Above you can see how the current ROCE for Hallador Energy compares to its prior returns on capital, but there's only so much you can tell from the past. If you're interested, you can view the analysts predictions in our free analyst report for Hallador Energy .

How Are Returns Trending?

We are a bit worried about the trend of returns on capital at Hallador Energy. About five years ago, returns on capital were 4.8%, however they're now substantially lower than that as we saw above. Meanwhile, capital employed in the business has stayed roughly the flat over the period. Companies that exhibit these attributes tend to not be shrinking, but they can be mature and facing pressure on their margins from competition. So because these trends aren't typically conducive to creating a multi-bagger, we wouldn't hold our breath on Hallador Energy becoming one if things continue as they have.

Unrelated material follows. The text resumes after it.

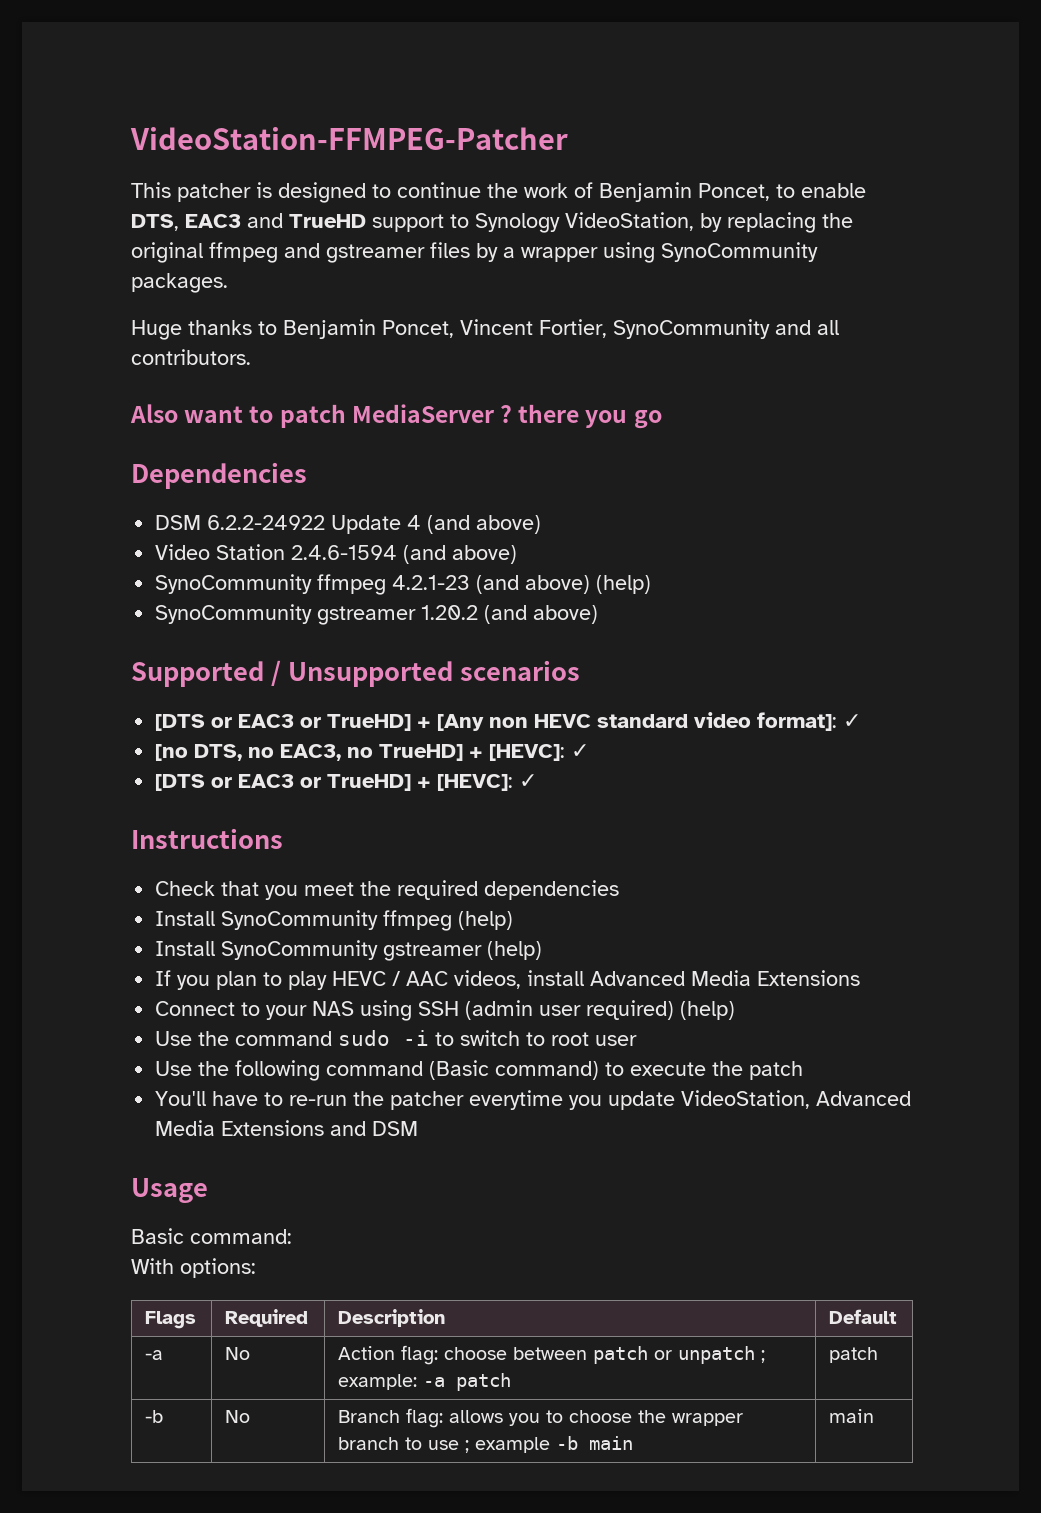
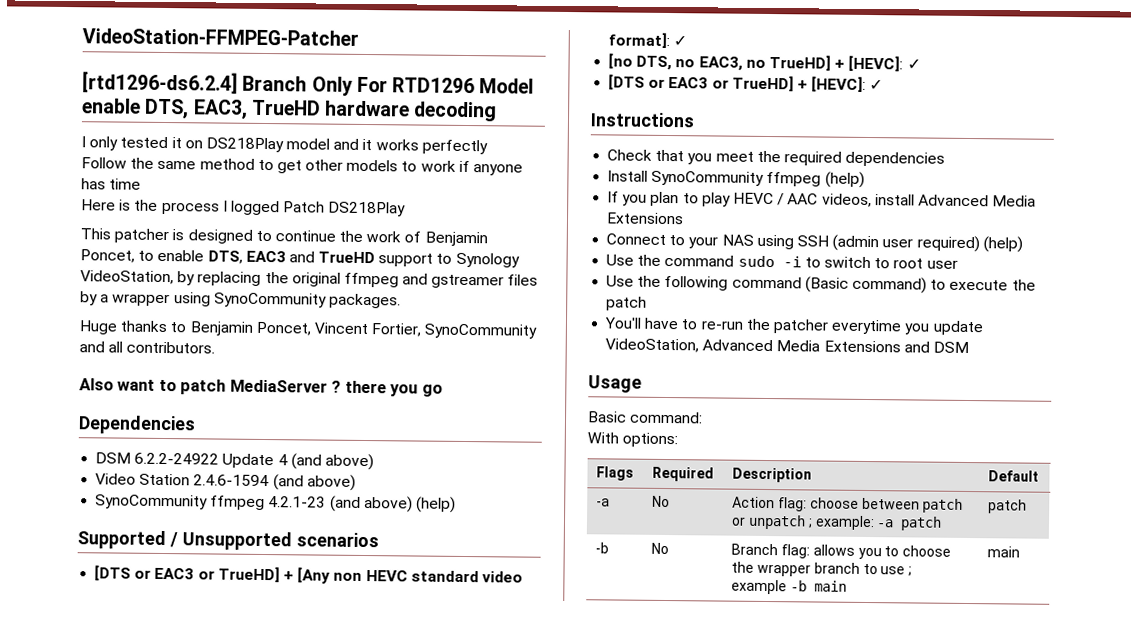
(568, 138) none -> [82,71,535,96] [82,98,498,122] [81,136,488,155] [81,157,524,176] [81,178,142,190] [81,199,407,217] // [rtd1296-ds6.2.4] Branch Only For RTD1296 Model enable DTS, EAC3, TrueHD hardware decoding // I only tested it on DS218Play model and it works perfectly // Follow the same method to get other models to work if anyone has time // Here is the process I logged Patch DS218Play
[155,604,599,625] // SynoCommunity gstreamer 1.20.2 (and above) -> (456, 504) none
[155,940,543,961] // Install SynoCommunity gstreamer (help) -> (865, 179) none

On a side note, Hallador Energy's current liabilities have increased over the last five years to 33% of total assets, effectively distorting the ROCE to some degree. Without this increase, it's likely that ROCE would be even lower than 2.2%. Keep an eye on this ratio, because the business could encounter some new risks if this metric gets too high.

In Conclusion...

In the end, the trend of lower returns on the same amount of capital isn't typically an indication that we're looking at a growth stock. Investors must expect better things on the horizon though because the stock has risen 28% in the last five years. Regardless, we don't like the trends as they are and if they persist, we think you might find better investments elsewhere.

One more thing to note, we've identified 2 warning signs with Hallador Energy and understanding them should be part of your investment process.

While Hallador Energy isn't earning the highest return, check out this free list of companies that are earning high returns on equity with solid balance sheets.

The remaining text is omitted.